The Sixth Station of the Cross speaks in a special way to how we live out mercy during Lent. In this Station we see Veronica not just wiping the face of Christ, but reaching out—at some danger to herself—to touch Jesus, to be present to a man who was suffering. Why would she do this? What difference was she really making? After all, Jesus was on his way to die—a simple cloth wasn’t going to change that.
So often, we are tempted to feel this way as we look out at our world so full of tragedy. We think, our little gesture won’t amount to anything—a few dollars here, some time spent there. What difference will that make? At those moments, we should remind ourselves of Veronica. Veronica was quite literally present to the suffering Christ. She reached out to him, and he reached back. That’s what we’re called to do. We should never underestimate the value of simply being present, of reaching out in mercy and love to another human being, someone made in the image and likeness of God. And we must allow those whom we serve to reach back, to touch our hearts and our lives. As we are the hands of Christ, so, too, are those whom we serve.

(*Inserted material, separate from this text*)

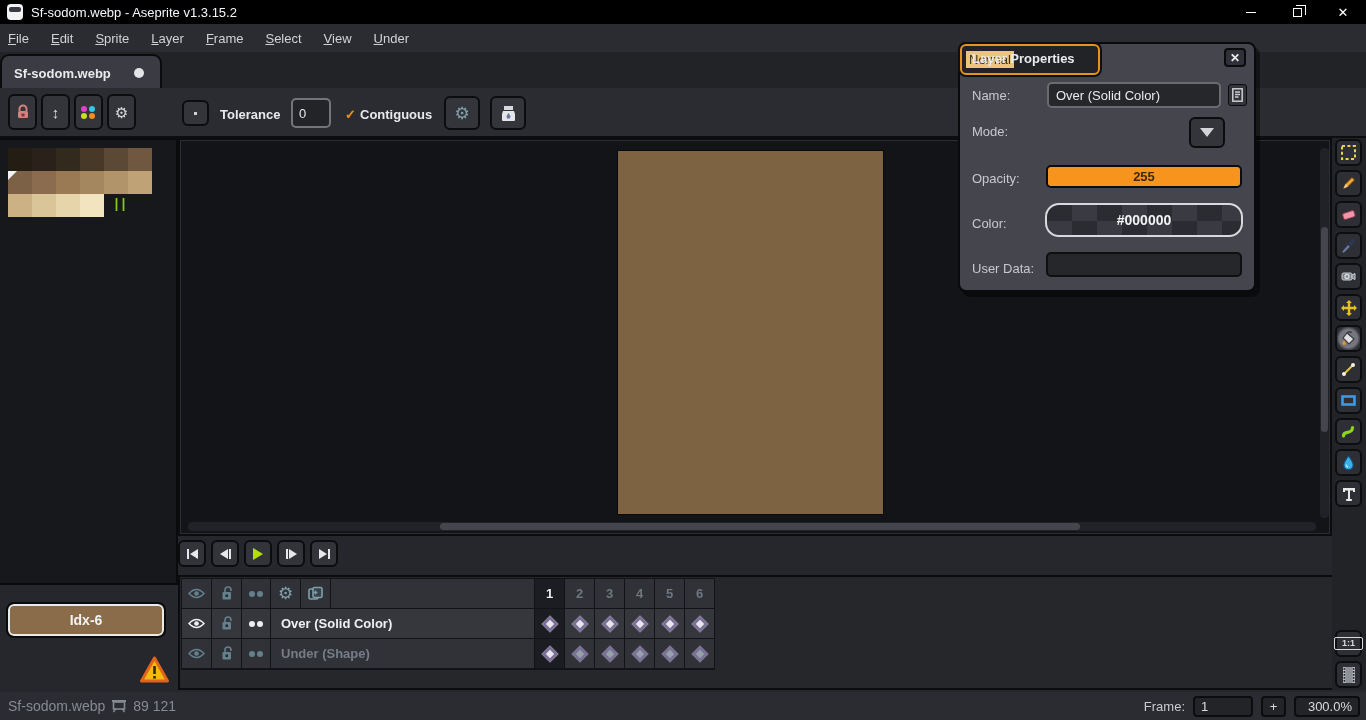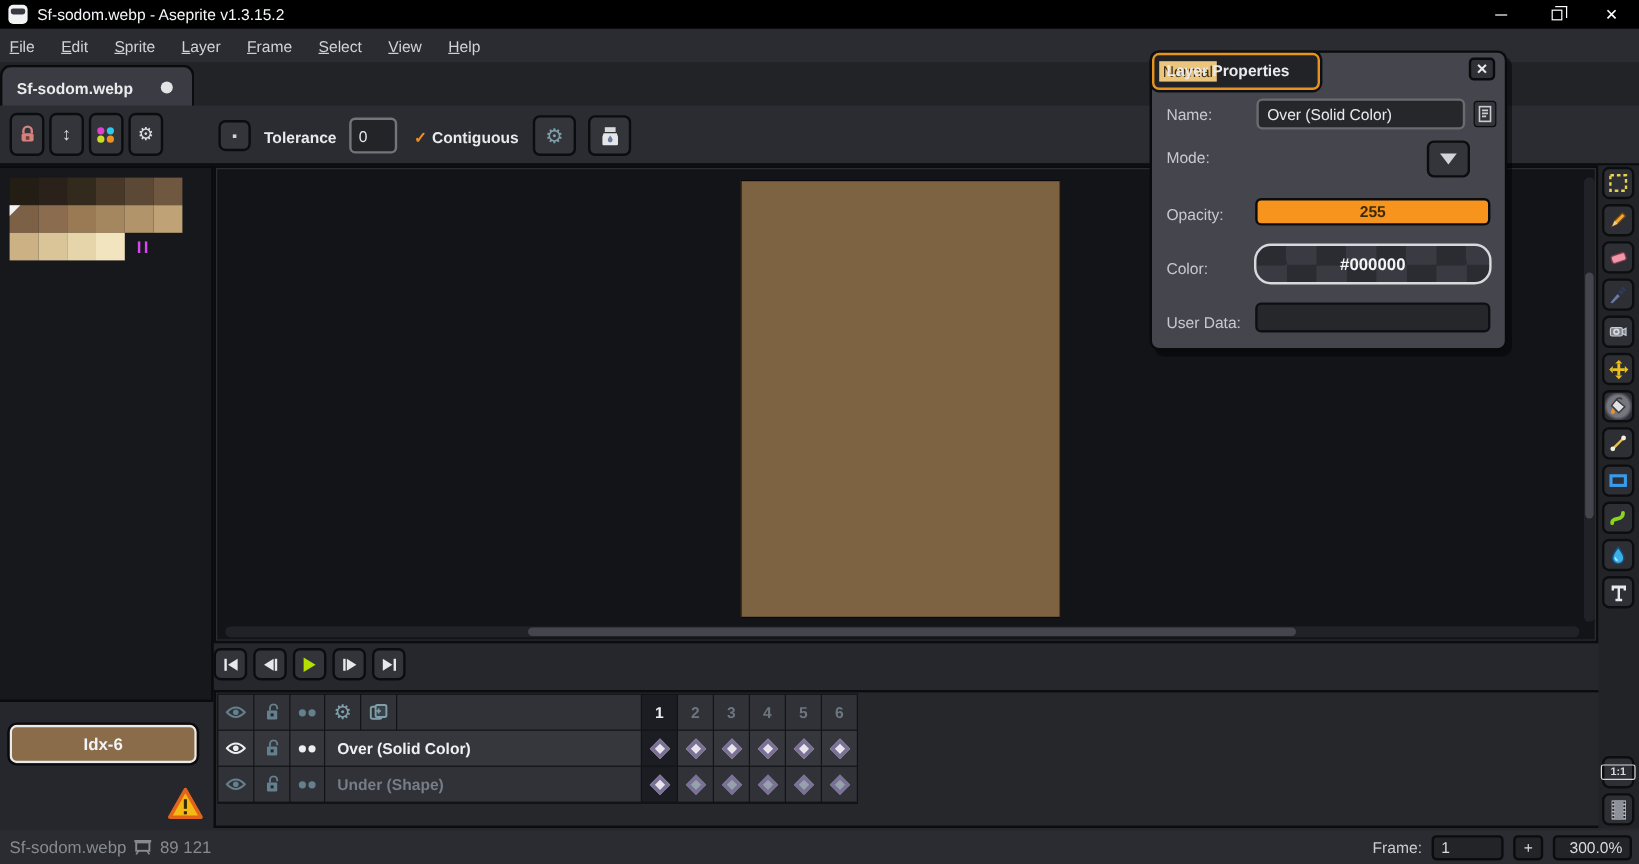"Help" div.menu-item { text: Help -> Under }
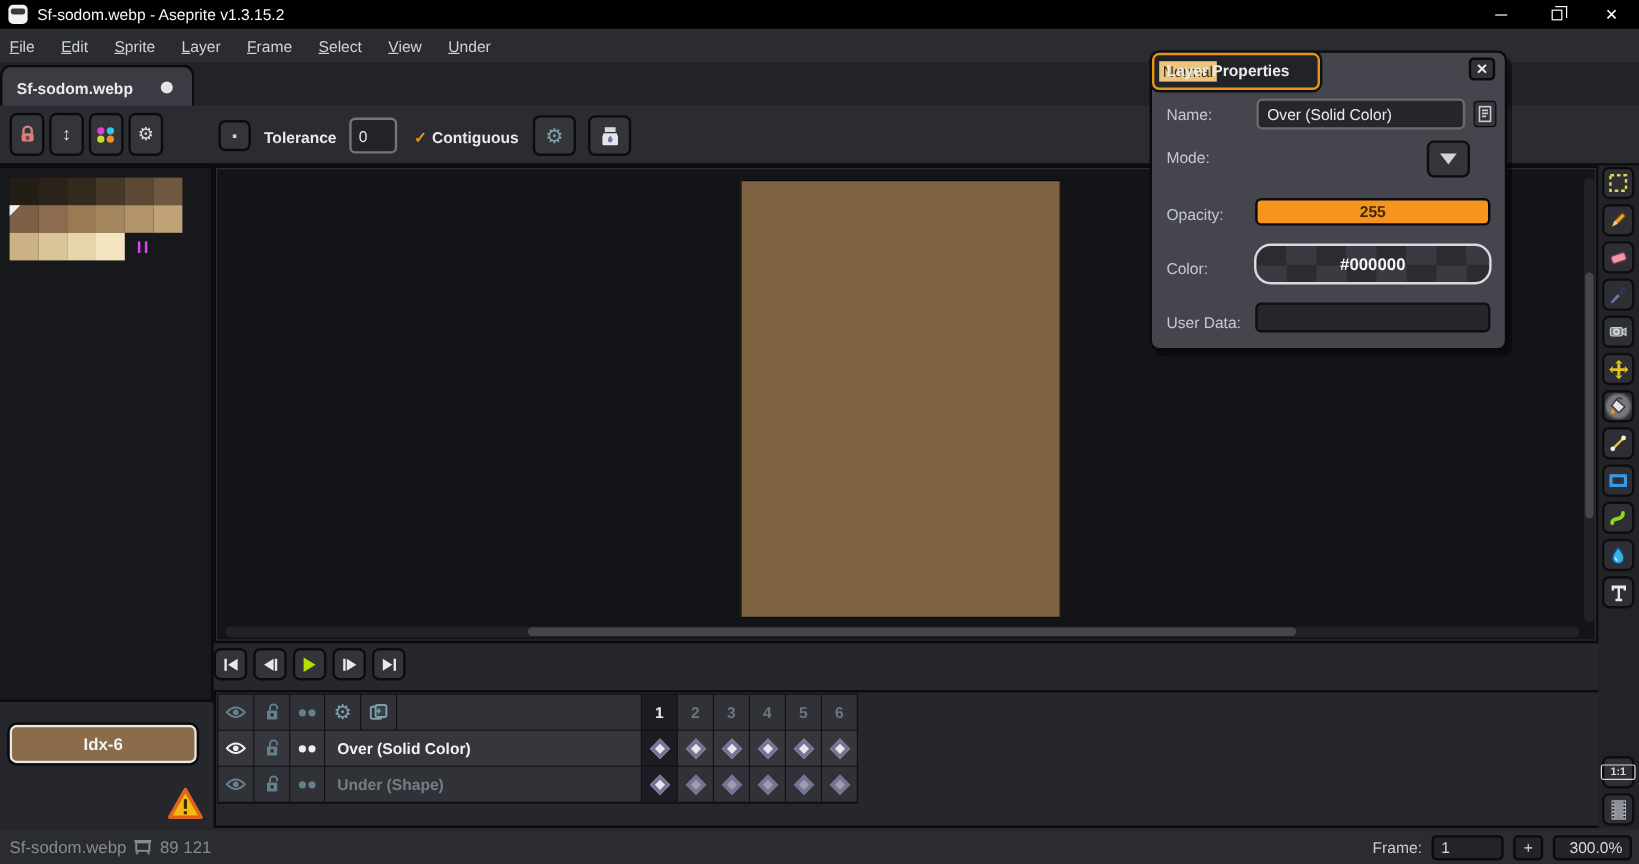"II" .pal-marker { color: #d946ef -> #84cc16; font-size: 14px -> 18px; font-weight: 700 -> 400 }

This is what the Holy Father has called us to reflect on during this Year of Mercy. This is what we do each Lent. We call it the CRS Rice Bowl Effect.
How can a cardboard box help you touch the face of Christ during Lent?
Meet Mayra. She’s a young student from Honduras whose life has been changed thanks to the prayers, fasting and almsgiving of Catholics in the United States. She’s also one of the people featured in CRS Rice Bowl this year. This video has more.
You saw how CRS Rice Bowl has given her the tools and confidence she needs to succeed in school—even in a country beset by poverty, violence and hardship. Mayra has received her diploma and is now looking to tutor her peers. And she’s made a new friend in Fabricio.
In Mayra, we see Christ—and we reach out across culture and countries to be present. That’s the CRS Rice Bowl Effect.
How does Christ reach back? What effect does Mayra have on us?
Let’s take a moment to reflect on the image below.
When I first saw this image, it made me pause. It’s a beautiful photograph, artistically done, with good lighting and excellent composition. But more importantly, what really touches the viewer is that it quite clearly shows love, the love shared between grandmother and granddaughter. I saw this photograph before I had heard Mayra’s story, before I’d met her or her grandmother. But what is evident in this image comes through clearly in her story: we see the love of a grandmother for her granddaughter. We see a grandmother who will sacrifice to help improve the life of someone she loves. Perhaps, we even glimpse the merciful love of God, a God who loves and sacrifices no matter the cost.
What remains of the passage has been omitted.